Considering the pressures of Wall Street and the attractiveness of "lower risk" franchise extensions and proven markets, the value path is not easy to choose. However, the OBA shift fundamentally alters the risk equation. Franchise extensions are now more risky than many in the industry may realize. Compare, for example, current offerings in the lipid-lowering class versus available treatments for Alzheimer's disease. (See "The Real Risk Factors.") Products that offer only a marginal improvement over cheaper alternatives will, at a minimum, cause friction with customers/ payers and, at the most extreme, be excluded from formularies altogether.
Developing innovative therapeutics for pressing healthcare needs-the pharmaceutical industry's core mission -will restore companies' long-term vision, produce the greatest stability, and result in great rewards for manufacturers and the entire healthcare system.
Outcomes-based access does not neuter the marketing process but, in fact, creates a new and exciting playbook. In the past, pharma companies' goals were to be the most visible, the most vocal, and the most often seen-especially in physicians' offices. That has not changed. What has changed is the content. With patient outcomes and value propositions taking center stage, the most critical marketing battles will be fought in medical journals on the basis of medical data. That information will serve as the basis for marketing messages that differ in style and content according to the needs of payers, physicians, and patients.

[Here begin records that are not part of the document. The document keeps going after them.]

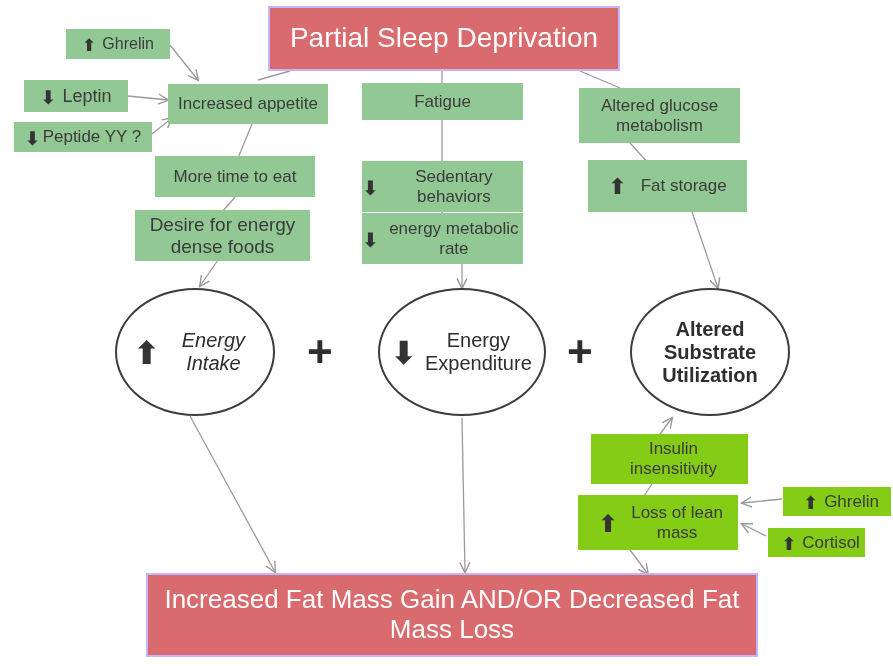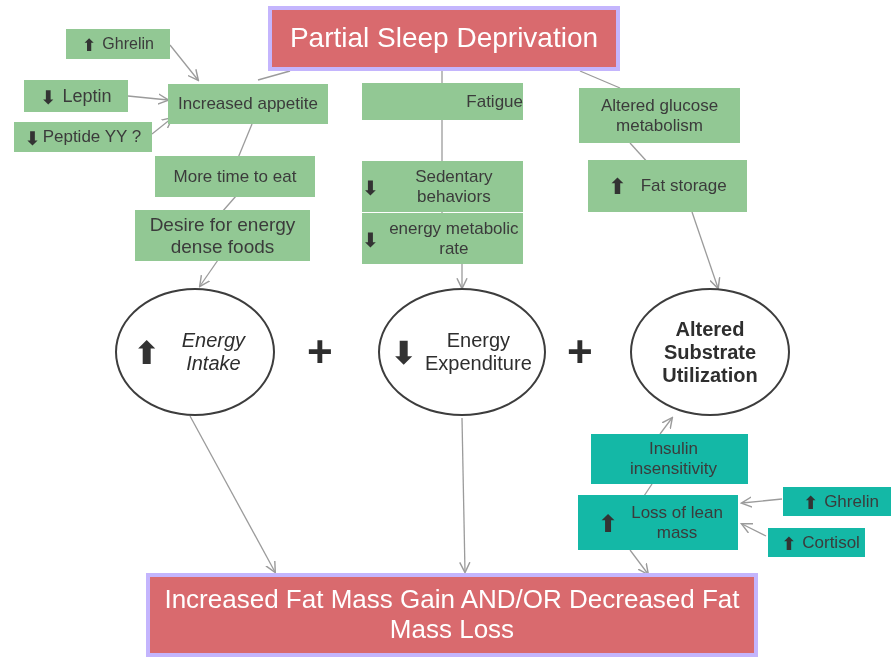--- a/index.html
+++ b/index.html
@@ -45,7 +45,7 @@
   .red {
     background: #d96a6e;
     color: #ffffff;
-    border: 4px solid #c4b5fd;
+    border: 2px solid #c4b5fd;
   }
   .ellipse {
     background: #ffffff;

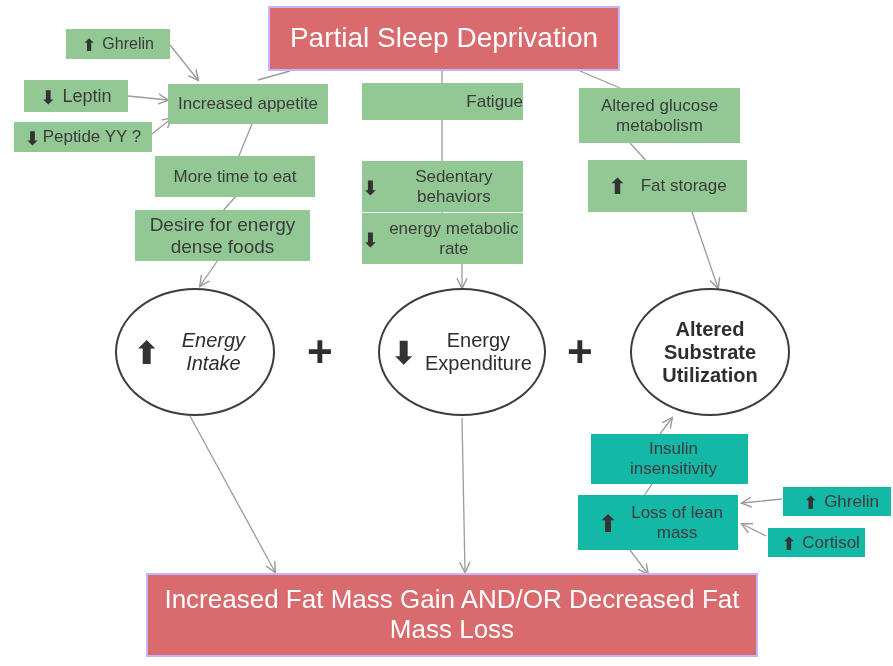--- a/index.html
+++ b/index.html
@@ -167,7 +167,7 @@
     <span>Desire for energy dense foods</span>
   </div>
 
-  <div class="node green" style="left:362px; top:83px; width:161px; height:37px; font-size:17px;justify-content:flex-end;">
+  <div class="node green" style="left:362px; top:83px; width:161px; height:37px; font-size:17px;">
     <span>Fatigue</span>
   </div>
 

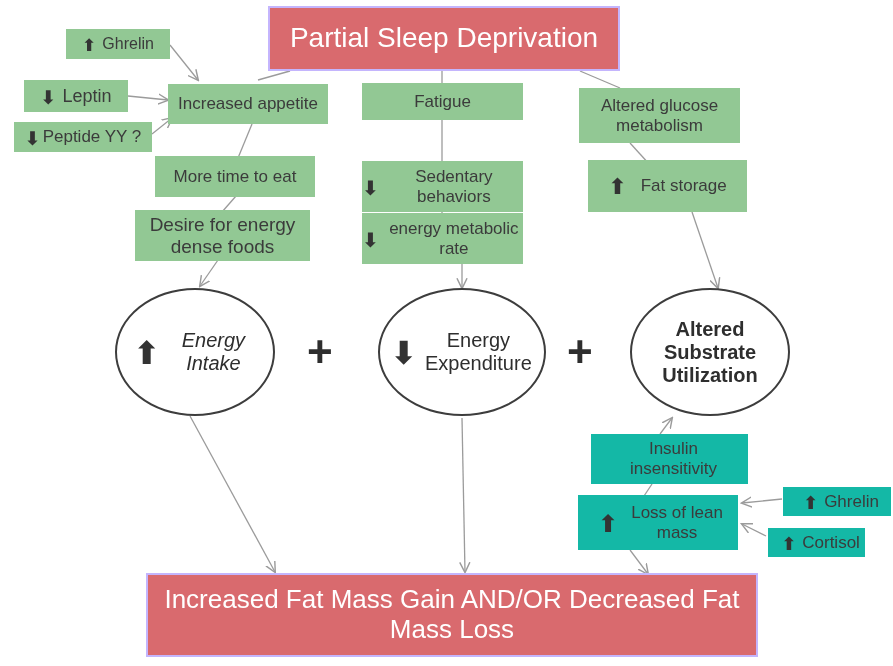--- a/index.html
+++ b/index.html
@@ -38,7 +38,7 @@
     color: #3b3b3b;
   }
   .gray {
-    background: #14b8a6;
+    background: #84cc16;
     color: #3b3b3b;
     padding-left: 8px;
   }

Outcomes-based access also will have a major impact on sales force strategies. Physicians want sales calls that provide meaningful information and medical data. If companies develop a reputation for delivering such information, physicians will make time to listen to them and respond positively.

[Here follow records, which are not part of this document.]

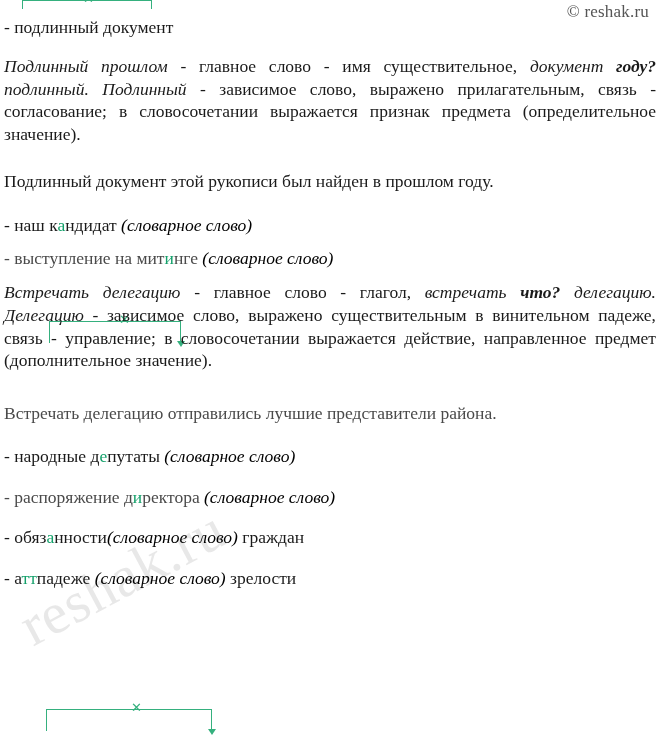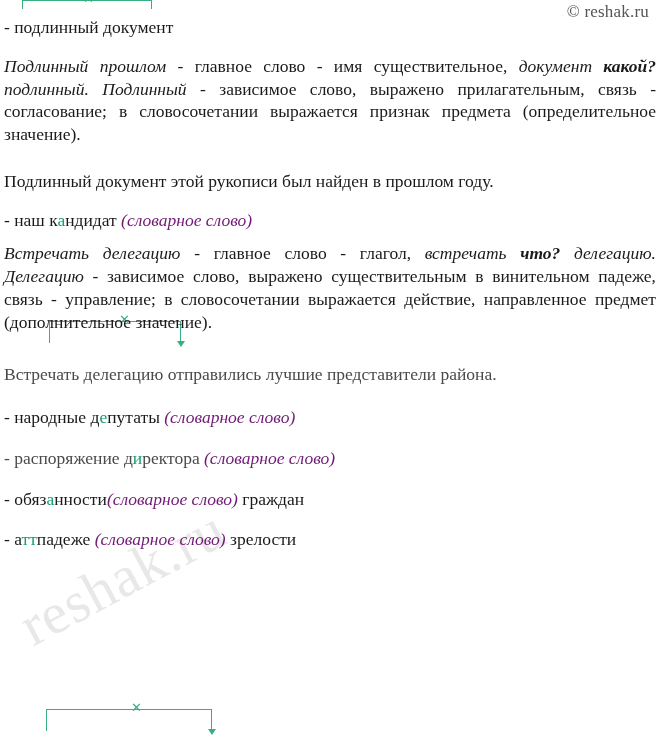--- a/index.html
+++ b/index.html
@@ -138,7 +138,7 @@
     </p>
 
     <p class="para gap-top">
-      <span class="it">Подлинный прошлом</span><span> - главное слово - имя существительное, </span><span class="it">документ </span><span class="ib">какой? </span><span class="it">подлинный. Подлинный</span><span> - зависимое слово, выражено прилагательным, связь - согласование; в словосочетании выражается признак предмета (определительное значение).</span>
+      <span class="it">Подлинный прошлом</span><span> - главное слово - имя существительное, </span><span class="it">документ </span><span class="ib">году? </span><span class="it">подлинный. Подлинный</span><span> - зависимое слово, выражено прилагательным, связь - согласование; в словосочетании выражается признак предмета (определительное значение).</span>
     </p>
 
     <p class="para" style="margin-top:24px; margin-bottom:16px;">

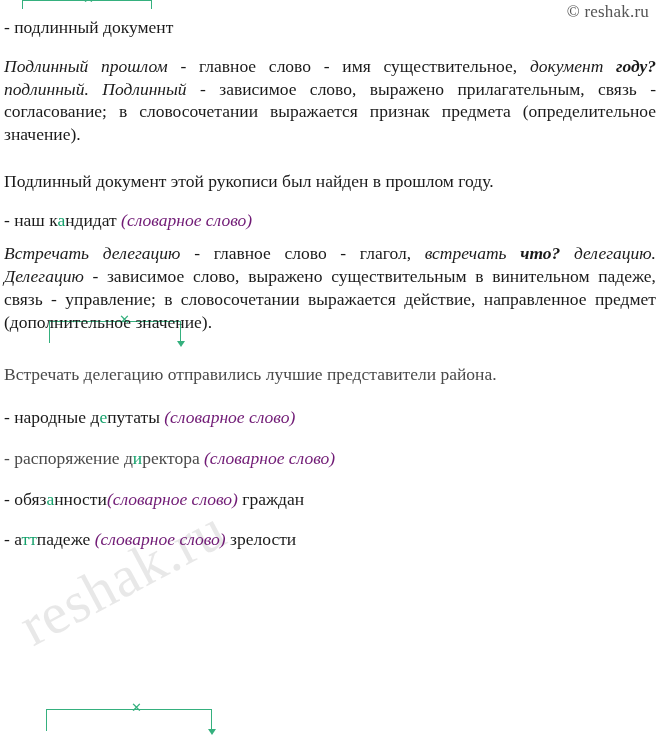--- a/index.html
+++ b/index.html
@@ -141,7 +141,7 @@
       <span class="it">Подлинный прошлом</span><span> - главное слово - имя существительное, </span><span class="it">документ </span><span class="ib">году? </span><span class="it">подлинный. Подлинный</span><span> - зависимое слово, выражено прилагательным, связь - согласование; в словосочетании выражается признак предмета (определительное значение).</span>
     </p>
 
-    <p class="para" style="margin-top:24px; margin-bottom:16px;">
+    <p class="para" style="margin-top:24px; margin-bottom:21px;">
       <span>Подлинный документ этой рукописи был найден в прошлом году.</span>
     </p>
 

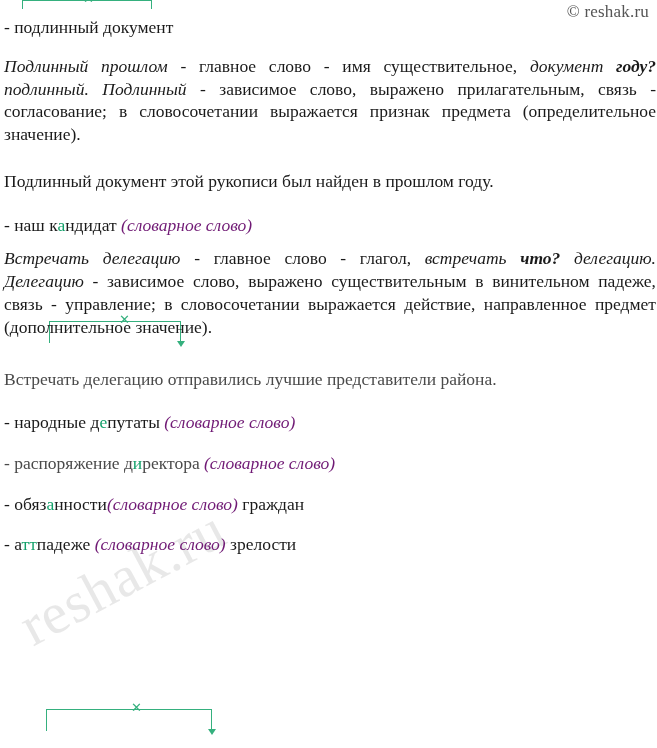--- a/index.html
+++ b/index.html
@@ -57,7 +57,7 @@
   .ib { font-style: italic; font-weight: bold; }
   .gloss {
     font-style: italic;
-    color: #701a75;
+    color: #000000;
   }
   .hl {
     color: #13a06a;

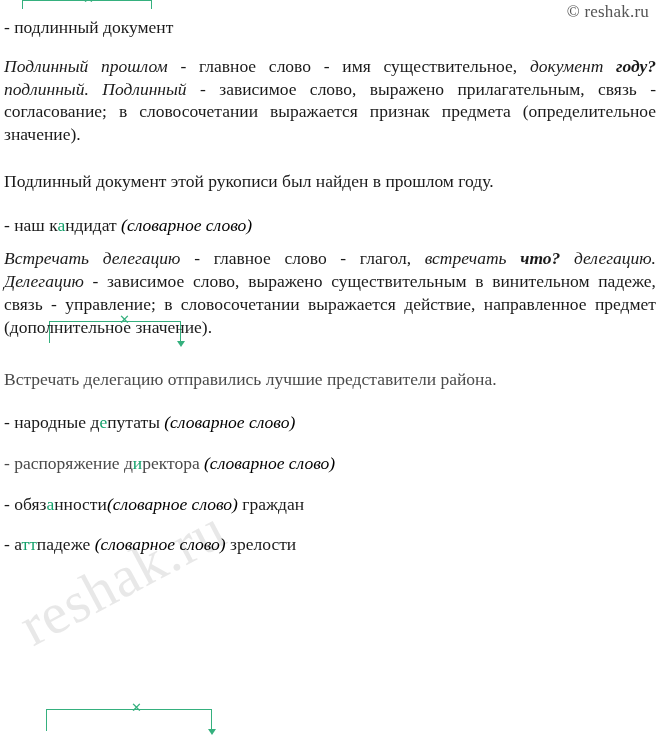--- a/index.html
+++ b/index.html
@@ -149,6 +149,9 @@
       <span>- наш к</span><span class="hl">а</span><span>ндидат </span><span class="gloss">(словарное слово)</span>
     </p>
 
+    <p class="line faded">
+      <span>- выступление на мит</span><span class="hl">и</span><span>нге </span><span class="gloss">(словарное слово)</span>
+    </p>
 
 
     <p class="para" style="margin-top:8px;">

To successfully instill the pharmacoeconomic focus, executives must ensure that the effort is company wide. It is not enough to enhance the resources available to the outcomes research department and leave it with the mission of spreading the value mantra.

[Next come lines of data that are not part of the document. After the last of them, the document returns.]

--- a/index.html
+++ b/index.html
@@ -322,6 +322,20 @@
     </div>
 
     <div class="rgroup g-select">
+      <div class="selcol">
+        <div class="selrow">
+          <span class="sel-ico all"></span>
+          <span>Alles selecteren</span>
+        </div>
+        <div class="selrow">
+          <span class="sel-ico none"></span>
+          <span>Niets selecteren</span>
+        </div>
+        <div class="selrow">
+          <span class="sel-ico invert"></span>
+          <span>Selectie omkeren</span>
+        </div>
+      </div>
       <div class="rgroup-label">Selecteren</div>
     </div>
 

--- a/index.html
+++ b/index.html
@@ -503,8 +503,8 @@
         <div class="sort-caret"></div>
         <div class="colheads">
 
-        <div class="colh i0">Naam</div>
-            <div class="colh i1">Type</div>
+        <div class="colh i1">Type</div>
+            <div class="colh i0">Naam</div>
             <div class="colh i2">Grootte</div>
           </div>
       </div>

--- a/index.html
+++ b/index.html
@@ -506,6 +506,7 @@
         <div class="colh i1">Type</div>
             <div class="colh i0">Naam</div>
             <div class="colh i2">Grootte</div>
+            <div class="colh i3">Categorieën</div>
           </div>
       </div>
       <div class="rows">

Astute companies recognize that value creation begins in development. GlaxoSmithKline's innovative Healthcare Information Factory, an initiative that brings together high-end database technology with pharmacoeconomics to focus development efforts early on toward high-value products, is a great example. Development is a critical place to start, but the effort must not end there. Companies must structure clinical trials to include a wide range of outcomes measurements, including quality-of-life data, that are needed to create compelling pharmacoeconomic arguments and value propositions.
Marketing departments need to think in terms of multiple value messages for different audiences and more rigorous conversational and data-driven approaches to disseminate them. Salespeople will need extensive retraining so that value becomes a central component of their sales discussions with physicians and payers. A mastery of basic pharmacoeconomic principles will be as important for sales reps as cell phones.
But the single most important factor in developing an effective OBA strategy is the attitude of senior management. Pharma executives must truly buy in to the need for evolutionary change and not approach the value challenge simply as a public relations issue. In the absence of executive commitment, companies will not reach the desired results.
The Bruckner Group's discussions with managed care companies and the survey's results make it clear that the value paradigm will be a defining issue for pharma companies. How they respond to the challenge will determine who will be the dominant industry players for years to come.